NE Life Coach Asks How good is your relationship with you?

I’ve been thinking about how much time, effort and energy we put in to building a good relationship with other people, whether it’s at home, at work or in our social life,we spend lots of time listening and supporting.  We try to be kind and do nice things for other people.  Building that connection requires a certain level of care as well as compassion.  These relationships need to be nurtured; they take work; they take effort.

But what about your relationship with you?  How much effort do you put in to that one? How much compassion and care do you show to yourself?  How often do you show kindness to yourself?

Most of us don’t even think about our relationship with ourselves let alone invest in it.  Do you pay attention to it? Do you put the same energy and effort into it? Is this relationship built on respect? Is it built on compassion and kindness?

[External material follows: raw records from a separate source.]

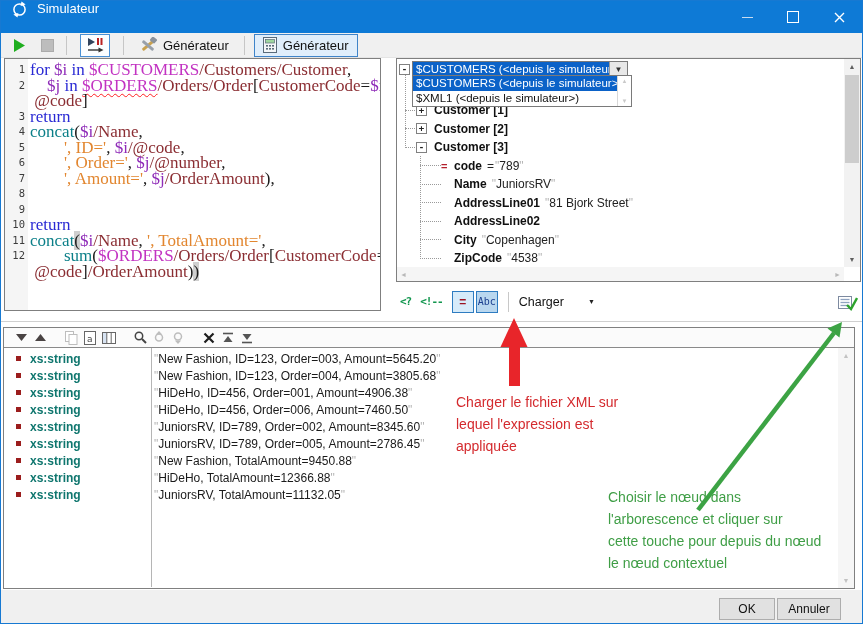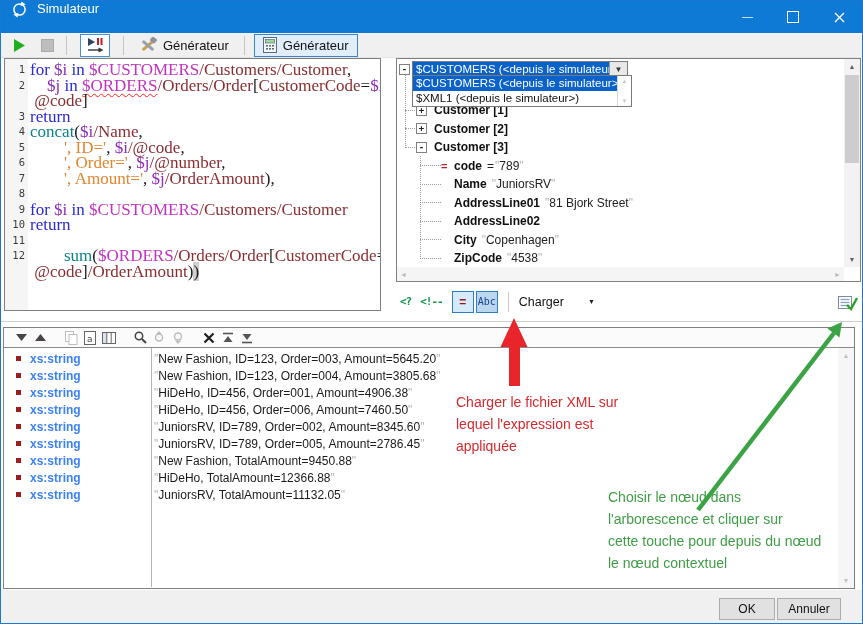--- a/index.html
+++ b/index.html
@@ -78,21 +78,21 @@
   .ctxbtn{position:absolute;left:836px;top:290px;width:22px;height:22px;display:flex;align-items:center;justify-content:center;z-index:3}
   .sep1{position:absolute;left:0;right:0;top:320px;height:1px;background:#d0d0d0}
   
   .outpanel{position:absolute;left:2px;top:326px;width:852px;height:262px;border:1px solid #808080;background:#fff;box-sizing:border-box}
   .outbar{position:absolute;left:0;right:0;top:0;height:19px;background:#fbfbfb;border-bottom:1px solid #8a8a8a;display:flex;align-items:center;padding-left:10px;gap:5px}
   .oi{display:flex;align-items:center;justify-content:center;width:14px;height:14px}
   .osp{width:7px}
   #out-rows{position:absolute;left:0;top:22px;right:18px}
   .orow{height:17px;display:flex;align-items:center;font-size:12px}
   .obullet{flex:0 0 5px;width:5px;height:5px;background:#9b1d1d;margin-left:12px}
-  .otype{margin-left:9px;flex:0 0 116px;width:116px;font-weight:bold;color:#3b82f6}
+  .otype{margin-left:9px;flex:0 0 116px;width:116px;font-weight:bold;color:#0f766e}
   .oval{margin-left:8px;white-space:nowrap;color:#1a1a1a}
   .coldiv{position:absolute;left:147px;top:20px;bottom:1px;width:1px;background:#b5b5b5}
   .ovs{position:absolute;right:0;top:20px;bottom:0;width:16px;background:#f6f6f6}
   .ovs .sa{color:#c2c2c2}
   
   .footer{position:absolute;left:0;right:0;top:589px;bottom:0;background:#f0f0f0}
   .wbtn{position:absolute;height:22px;background:#e1e1e1;border:1px solid #adadad;font-family:inherit;font-size:12px;color:#111;padding:0}
   #okbtn{left:718px;top:8px;width:56px}
   #cancelbtn{left:776px;top:8px;width:64px}
   
@@ -206,28 +206,28 @@
         <div class="crow">
           <span class="lnum">7</span>
           <span class="ctext"><span class="tk-o">        </span><span class="tk-s">', Amount='</span><span class="tk-o">, </span><span class="tk-v">$j</span><span class="tk-p">/OrderAmount</span><span class="tk-o">),</span></span>
         </div>
         <div class="crow">
           <span class="lnum">8</span>
           <span class="ctext"></span>
         </div>
         <div class="crow">
           <span class="lnum">9</span>
-          <span class="ctext"><span class="tk-k">for</span><span class="tk-o"> </span><span class="tk-v">$i</span><span class="tk-o"> </span><span class="tk-k">in</span><span class="tk-o"> </span><span class="tk-g">$CUSTOMERS</span><span class="tk-p">/Customers/Customer</span></span>
         </div>
         <div class="crow">
           <span class="lnum">10</span>
           <span class="ctext"><span class="tk-k">return</span></span>
         </div>
         <div class="crow">
           <span class="lnum">11</span>
+          <span class="ctext"><span class="tk-f">concat</span><span class="tk-m">(</span><span class="tk-v">$i</span><span class="tk-p">/Name</span><span class="tk-o">, </span><span class="tk-s">', TotalAmount='</span><span class="tk-o">,</span></span>
         </div>
         <div class="crow">
           <span class="lnum">12</span>
           <span class="ctext"><span class="tk-o">        </span><span class="tk-f">sum</span><span class="tk-o">(</span><span class="tk-g">$ORDERS</span><span class="tk-p">/Orders/Order</span><span class="tk-o">[</span><span class="tk-p">CustomerCode</span><span class="tk-o">=</span><span class="tk-v">$i</span><span class="tk-p">/</span></span>
         </div>
         <div class="crow">
           <span class="lnum"></span>
           <span class="ctext"><span class="tk-o"> </span><span class="tk-p">@code</span><span class="tk-o">]</span><span class="tk-p">/OrderAmount</span><span class="tk-o">)</span><span class="tk-m">)</span></span>
         </div>
       </div>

Often the only time we think about ourselves is in the negative.  It’s when the inner critic comes out to play to tell us that we aren’t good enough.  This relationship with ourselves is the most important relationship we have.  It will impact everything.  If we don’t nurture a healthy and respectful relationship with ourselves then we simply aren’t setting ourselves up for success.  We will limit our potential.

So how do we take steps to build a better relationship with ourselves?

Be curious!

Be curious about yourself and your way of being in all situations.  Reflect on this and journal your thoughts.  I’ve certainly found that journaling has had a big impact on identifying certain traits that I wanted to change and some that I definitely wanted to keep.  Look back over what you write, and you will be able to identify patterns.  Once you identify these patterns you may want to opt for a different way of responding.
Self-compassion is critical.  Treat yourself as you would treat a dear friend.  Be kind to yourself.  Be gentle with yourself.  Be patient with yourself.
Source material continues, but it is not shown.